- [Problem] Reproduce word for word, from the entries below, the line with "Heater Repair Oklahoma City in West", the line with "- 11:50Întâlnire de", and every line between them, and nothing more.

- [Task inputs]
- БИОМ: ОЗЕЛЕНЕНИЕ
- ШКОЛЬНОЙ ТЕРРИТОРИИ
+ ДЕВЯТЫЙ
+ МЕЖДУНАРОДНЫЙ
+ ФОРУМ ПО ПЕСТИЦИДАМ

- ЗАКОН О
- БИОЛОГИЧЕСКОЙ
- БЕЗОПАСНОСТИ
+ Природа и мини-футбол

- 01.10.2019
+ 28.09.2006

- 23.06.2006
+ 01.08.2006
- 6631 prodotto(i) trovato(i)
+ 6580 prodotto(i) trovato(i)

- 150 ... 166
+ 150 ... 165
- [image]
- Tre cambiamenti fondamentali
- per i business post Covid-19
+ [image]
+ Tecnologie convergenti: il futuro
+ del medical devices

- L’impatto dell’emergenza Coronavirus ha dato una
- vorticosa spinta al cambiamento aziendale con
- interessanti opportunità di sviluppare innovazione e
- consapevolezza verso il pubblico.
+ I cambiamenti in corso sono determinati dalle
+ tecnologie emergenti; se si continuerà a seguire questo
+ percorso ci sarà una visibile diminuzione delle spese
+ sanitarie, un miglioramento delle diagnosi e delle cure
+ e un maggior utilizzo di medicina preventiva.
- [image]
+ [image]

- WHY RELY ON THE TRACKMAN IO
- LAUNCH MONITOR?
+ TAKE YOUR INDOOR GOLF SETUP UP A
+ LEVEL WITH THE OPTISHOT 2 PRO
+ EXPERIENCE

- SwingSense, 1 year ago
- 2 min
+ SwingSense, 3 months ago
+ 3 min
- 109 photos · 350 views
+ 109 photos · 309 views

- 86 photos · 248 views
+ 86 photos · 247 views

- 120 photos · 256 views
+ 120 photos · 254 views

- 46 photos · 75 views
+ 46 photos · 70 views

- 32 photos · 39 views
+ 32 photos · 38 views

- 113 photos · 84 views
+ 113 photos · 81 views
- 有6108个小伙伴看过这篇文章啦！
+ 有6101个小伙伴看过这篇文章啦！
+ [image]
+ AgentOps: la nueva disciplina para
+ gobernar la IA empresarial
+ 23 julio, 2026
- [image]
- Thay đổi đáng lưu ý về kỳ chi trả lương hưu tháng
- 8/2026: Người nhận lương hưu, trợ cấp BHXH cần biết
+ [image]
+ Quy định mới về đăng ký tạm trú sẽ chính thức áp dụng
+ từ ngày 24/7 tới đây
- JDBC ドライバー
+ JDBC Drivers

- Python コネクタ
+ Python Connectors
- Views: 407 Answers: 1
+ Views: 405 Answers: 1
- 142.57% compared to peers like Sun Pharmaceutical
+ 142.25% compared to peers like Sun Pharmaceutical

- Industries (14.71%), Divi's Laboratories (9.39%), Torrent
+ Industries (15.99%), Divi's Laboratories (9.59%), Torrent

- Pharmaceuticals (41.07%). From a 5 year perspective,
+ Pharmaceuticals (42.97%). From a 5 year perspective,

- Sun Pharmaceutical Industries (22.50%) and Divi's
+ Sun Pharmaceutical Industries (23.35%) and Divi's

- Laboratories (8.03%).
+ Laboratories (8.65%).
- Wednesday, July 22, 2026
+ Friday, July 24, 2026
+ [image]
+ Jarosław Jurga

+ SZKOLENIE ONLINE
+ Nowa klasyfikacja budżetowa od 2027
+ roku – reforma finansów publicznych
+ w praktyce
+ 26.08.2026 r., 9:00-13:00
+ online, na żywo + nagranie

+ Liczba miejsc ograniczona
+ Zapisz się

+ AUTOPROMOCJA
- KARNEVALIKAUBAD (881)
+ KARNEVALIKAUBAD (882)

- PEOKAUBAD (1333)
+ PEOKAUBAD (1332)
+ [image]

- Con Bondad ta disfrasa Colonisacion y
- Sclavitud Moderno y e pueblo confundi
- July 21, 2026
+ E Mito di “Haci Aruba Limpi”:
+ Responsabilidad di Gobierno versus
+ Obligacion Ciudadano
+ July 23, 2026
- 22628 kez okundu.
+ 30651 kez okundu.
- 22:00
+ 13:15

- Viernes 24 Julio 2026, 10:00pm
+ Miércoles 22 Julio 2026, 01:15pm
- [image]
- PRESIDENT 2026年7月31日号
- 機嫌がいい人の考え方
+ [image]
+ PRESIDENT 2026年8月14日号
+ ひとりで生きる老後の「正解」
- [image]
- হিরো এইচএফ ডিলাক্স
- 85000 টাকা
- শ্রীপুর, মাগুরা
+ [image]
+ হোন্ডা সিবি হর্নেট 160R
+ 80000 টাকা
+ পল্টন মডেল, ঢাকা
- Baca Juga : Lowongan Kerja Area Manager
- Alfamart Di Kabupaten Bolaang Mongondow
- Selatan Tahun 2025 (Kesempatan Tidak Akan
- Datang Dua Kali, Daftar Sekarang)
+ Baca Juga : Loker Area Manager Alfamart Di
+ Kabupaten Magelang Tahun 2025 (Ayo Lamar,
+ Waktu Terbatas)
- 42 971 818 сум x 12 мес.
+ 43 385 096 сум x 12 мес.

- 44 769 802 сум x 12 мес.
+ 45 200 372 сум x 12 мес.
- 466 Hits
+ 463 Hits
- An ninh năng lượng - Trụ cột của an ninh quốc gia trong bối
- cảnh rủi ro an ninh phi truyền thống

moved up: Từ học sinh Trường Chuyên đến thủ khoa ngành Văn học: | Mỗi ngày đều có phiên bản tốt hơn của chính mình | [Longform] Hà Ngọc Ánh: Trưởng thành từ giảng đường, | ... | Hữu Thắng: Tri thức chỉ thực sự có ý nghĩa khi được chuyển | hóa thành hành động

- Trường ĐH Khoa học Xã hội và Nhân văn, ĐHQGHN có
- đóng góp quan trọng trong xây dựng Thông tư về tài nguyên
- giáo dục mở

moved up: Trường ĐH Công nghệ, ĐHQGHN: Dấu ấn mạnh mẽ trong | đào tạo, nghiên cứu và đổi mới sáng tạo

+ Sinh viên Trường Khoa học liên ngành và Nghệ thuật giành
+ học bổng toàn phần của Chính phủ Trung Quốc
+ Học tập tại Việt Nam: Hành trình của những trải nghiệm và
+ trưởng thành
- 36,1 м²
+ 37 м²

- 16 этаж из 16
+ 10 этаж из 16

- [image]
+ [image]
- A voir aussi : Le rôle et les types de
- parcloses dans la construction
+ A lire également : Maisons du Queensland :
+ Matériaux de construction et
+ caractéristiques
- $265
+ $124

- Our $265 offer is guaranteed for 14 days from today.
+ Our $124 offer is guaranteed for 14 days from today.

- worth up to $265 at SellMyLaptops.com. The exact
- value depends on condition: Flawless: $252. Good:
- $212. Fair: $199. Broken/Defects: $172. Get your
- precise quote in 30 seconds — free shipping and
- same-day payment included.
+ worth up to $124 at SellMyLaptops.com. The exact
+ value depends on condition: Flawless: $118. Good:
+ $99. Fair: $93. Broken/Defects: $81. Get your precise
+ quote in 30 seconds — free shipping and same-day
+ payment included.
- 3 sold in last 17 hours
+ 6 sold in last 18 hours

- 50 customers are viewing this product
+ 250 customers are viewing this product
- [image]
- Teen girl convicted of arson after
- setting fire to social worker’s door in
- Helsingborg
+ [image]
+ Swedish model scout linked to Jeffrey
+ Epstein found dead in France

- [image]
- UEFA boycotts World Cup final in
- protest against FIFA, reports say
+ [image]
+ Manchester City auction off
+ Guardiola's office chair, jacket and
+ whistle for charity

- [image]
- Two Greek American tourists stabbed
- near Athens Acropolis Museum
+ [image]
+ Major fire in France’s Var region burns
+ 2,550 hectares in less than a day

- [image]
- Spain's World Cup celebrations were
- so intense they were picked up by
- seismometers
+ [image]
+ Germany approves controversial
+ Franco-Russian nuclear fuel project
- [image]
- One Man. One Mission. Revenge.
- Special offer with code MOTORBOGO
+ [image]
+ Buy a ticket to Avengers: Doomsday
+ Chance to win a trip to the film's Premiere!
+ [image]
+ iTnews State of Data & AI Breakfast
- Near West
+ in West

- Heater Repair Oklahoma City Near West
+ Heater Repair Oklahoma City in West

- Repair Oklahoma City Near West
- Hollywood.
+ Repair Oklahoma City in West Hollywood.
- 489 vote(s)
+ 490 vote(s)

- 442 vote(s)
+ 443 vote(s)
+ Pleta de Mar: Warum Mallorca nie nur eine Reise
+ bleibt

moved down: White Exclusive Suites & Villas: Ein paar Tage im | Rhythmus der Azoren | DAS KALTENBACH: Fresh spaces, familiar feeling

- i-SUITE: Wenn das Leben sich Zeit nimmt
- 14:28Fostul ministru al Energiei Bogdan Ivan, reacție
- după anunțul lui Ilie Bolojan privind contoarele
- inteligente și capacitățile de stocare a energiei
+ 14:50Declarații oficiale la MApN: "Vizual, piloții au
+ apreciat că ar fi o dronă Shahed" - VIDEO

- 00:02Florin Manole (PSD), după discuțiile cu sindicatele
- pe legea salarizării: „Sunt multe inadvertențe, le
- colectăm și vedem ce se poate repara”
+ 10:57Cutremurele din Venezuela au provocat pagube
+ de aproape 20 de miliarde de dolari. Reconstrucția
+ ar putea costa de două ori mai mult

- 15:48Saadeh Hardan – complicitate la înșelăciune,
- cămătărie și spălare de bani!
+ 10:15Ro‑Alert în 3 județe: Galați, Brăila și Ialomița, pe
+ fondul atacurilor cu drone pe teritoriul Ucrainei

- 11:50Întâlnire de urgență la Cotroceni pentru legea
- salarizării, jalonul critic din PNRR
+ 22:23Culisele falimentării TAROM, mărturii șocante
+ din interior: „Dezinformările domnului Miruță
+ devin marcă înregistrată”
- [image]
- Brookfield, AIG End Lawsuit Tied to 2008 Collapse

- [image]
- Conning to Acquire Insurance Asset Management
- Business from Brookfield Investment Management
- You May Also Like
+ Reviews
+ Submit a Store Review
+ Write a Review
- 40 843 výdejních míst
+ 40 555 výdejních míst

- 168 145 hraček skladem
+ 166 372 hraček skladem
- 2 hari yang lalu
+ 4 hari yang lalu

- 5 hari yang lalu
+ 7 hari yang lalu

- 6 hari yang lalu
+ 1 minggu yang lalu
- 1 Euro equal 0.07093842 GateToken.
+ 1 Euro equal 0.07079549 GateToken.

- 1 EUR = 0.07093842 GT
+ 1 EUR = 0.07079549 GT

- [Answer to the problem]
+ Heater Repair Oklahoma City in West

- Repair Oklahoma City Near West
- Hollywood.
+ Repair Oklahoma City in West Hollywood.
- 489 vote(s)
+ 490 vote(s)

- 442 vote(s)
+ 443 vote(s)
+ Pleta de Mar: Warum Mallorca nie nur eine Reise
+ bleibt

moved down: White Exclusive Suites & Villas: Ein paar Tage im | Rhythmus der Azoren | DAS KALTENBACH: Fresh spaces, familiar feeling

- i-SUITE: Wenn das Leben sich Zeit nimmt
- 14:28Fostul ministru al Energiei Bogdan Ivan, reacție
- după anunțul lui Ilie Bolojan privind contoarele
- inteligente și capacitățile de stocare a energiei
+ 14:50Declarații oficiale la MApN: "Vizual, piloții au
+ apreciat că ar fi o dronă Shahed" - VIDEO

- 00:02Florin Manole (PSD), după discuțiile cu sindicatele
- pe legea salarizării: „Sunt multe inadvertențe, le
- colectăm și vedem ce se poate repara”
+ 10:57Cutremurele din Venezuela au provocat pagube
+ de aproape 20 de miliarde de dolari. Reconstrucția
+ ar putea costa de două ori mai mult

- 15:48Saadeh Hardan – complicitate la înșelăciune,
- cămătărie și spălare de bani!
+ 10:15Ro‑Alert în 3 județe: Galați, Brăila și Ialomița, pe
+ fondul atacurilor cu drone pe teritoriul Ucrainei

- 11:50Întâlnire de urgență la Cotroceni pentru legea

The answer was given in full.